The Phoenix pinball machine, before it is even playable, needed working flippers and solenoids. After I purchased it, in all the excitement, I decided to just power it on and see what happens (the previous owner did power it up in his garage for me, so I knew nothing catastrophic would happen).

The CPU booted up just fine, and it even had some credits left. Press the start button, but the ball doesn’t launch. Only the right flipper works. Moving the ball manually into play, the game is lifeless with no working bumpers or kickers, and only one flipper! But it scored OK and most switches seemed to work.

The Solenoid fuse in Phoenix is not tied to the flippers. The flipper fuse is actually located under the playfield near the flippers themselves. After doing a bunch of reading at pinrepair.com, I found I could just ground out one side of the flipper solenoid to test it. Works perfectly. Further testing shows that it is nothing more than a corroded flipper button switch! After a bit of filing and adjustments, I eventually have two working flippers.

Next on the agenda is to diagnose this solenoid fuse (the shiney one 2nd from the left in the blurry picture). I bought the last of Radio Shack’s 2.5 amp, 250v slo-blo fuses (8 total). Pop one in, turn the game on, all the solenoids briefly actuate, then the fuse blows.
psu-fusesAfter a lot of reading of how pinballs work, I eventually test all the driver board transistors.
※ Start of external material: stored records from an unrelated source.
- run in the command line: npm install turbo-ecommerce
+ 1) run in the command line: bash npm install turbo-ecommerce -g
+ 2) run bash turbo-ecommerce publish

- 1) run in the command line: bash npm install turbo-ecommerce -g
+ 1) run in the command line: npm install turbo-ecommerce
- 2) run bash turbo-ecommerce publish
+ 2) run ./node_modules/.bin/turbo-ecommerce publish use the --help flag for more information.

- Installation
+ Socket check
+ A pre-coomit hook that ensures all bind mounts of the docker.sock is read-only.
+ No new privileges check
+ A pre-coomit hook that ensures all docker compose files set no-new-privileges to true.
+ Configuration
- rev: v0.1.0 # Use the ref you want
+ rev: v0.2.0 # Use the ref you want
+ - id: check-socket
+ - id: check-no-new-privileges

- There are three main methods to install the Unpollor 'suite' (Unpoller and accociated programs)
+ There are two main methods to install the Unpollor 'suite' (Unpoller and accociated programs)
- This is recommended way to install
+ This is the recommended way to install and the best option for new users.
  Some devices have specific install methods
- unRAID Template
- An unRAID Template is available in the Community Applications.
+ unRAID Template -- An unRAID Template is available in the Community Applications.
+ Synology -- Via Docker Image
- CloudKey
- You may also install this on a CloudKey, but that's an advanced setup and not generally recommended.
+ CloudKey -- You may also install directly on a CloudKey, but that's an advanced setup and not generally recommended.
Yep, there’s two bad ones that are ‘stuck’ on. Off to digi-key to order some new ones. In the mean time, I check all the coil resistances, and every coil looked good (roughly 5 ohms each). A couple looked burnt up, but they still function & read OK.

When I got the new transistors, I went to work replacing them. (While I had the driver board out, I did some suggested ‘upgrades’ for the lamp matrix & fixed a switch matrix problem, described in another post).
After reinstalling the driver board, leaving out the solenoid fuse for now, I power it on, run the switch test and all switches are now working. Next I plug in the solenoid fuse and all the solenoids work and the fuse didn’t blow!

Finally, I can play the game! Works great, too!

That is, until the next day …

1 comment to Phoenix: Getting it working

  • Mark DeRosa

    Hey man thanks for the info, same machine same problem, I think. One of the pop bumper links broke, jamming the bumper, burning out the coil. I replaced the coil, now it shoes the same signs as yours, minus the flipper. I’m new at this and still navigating my way around, I’ll definitely check out pinrepair.com. Im no electrician, but any other advise?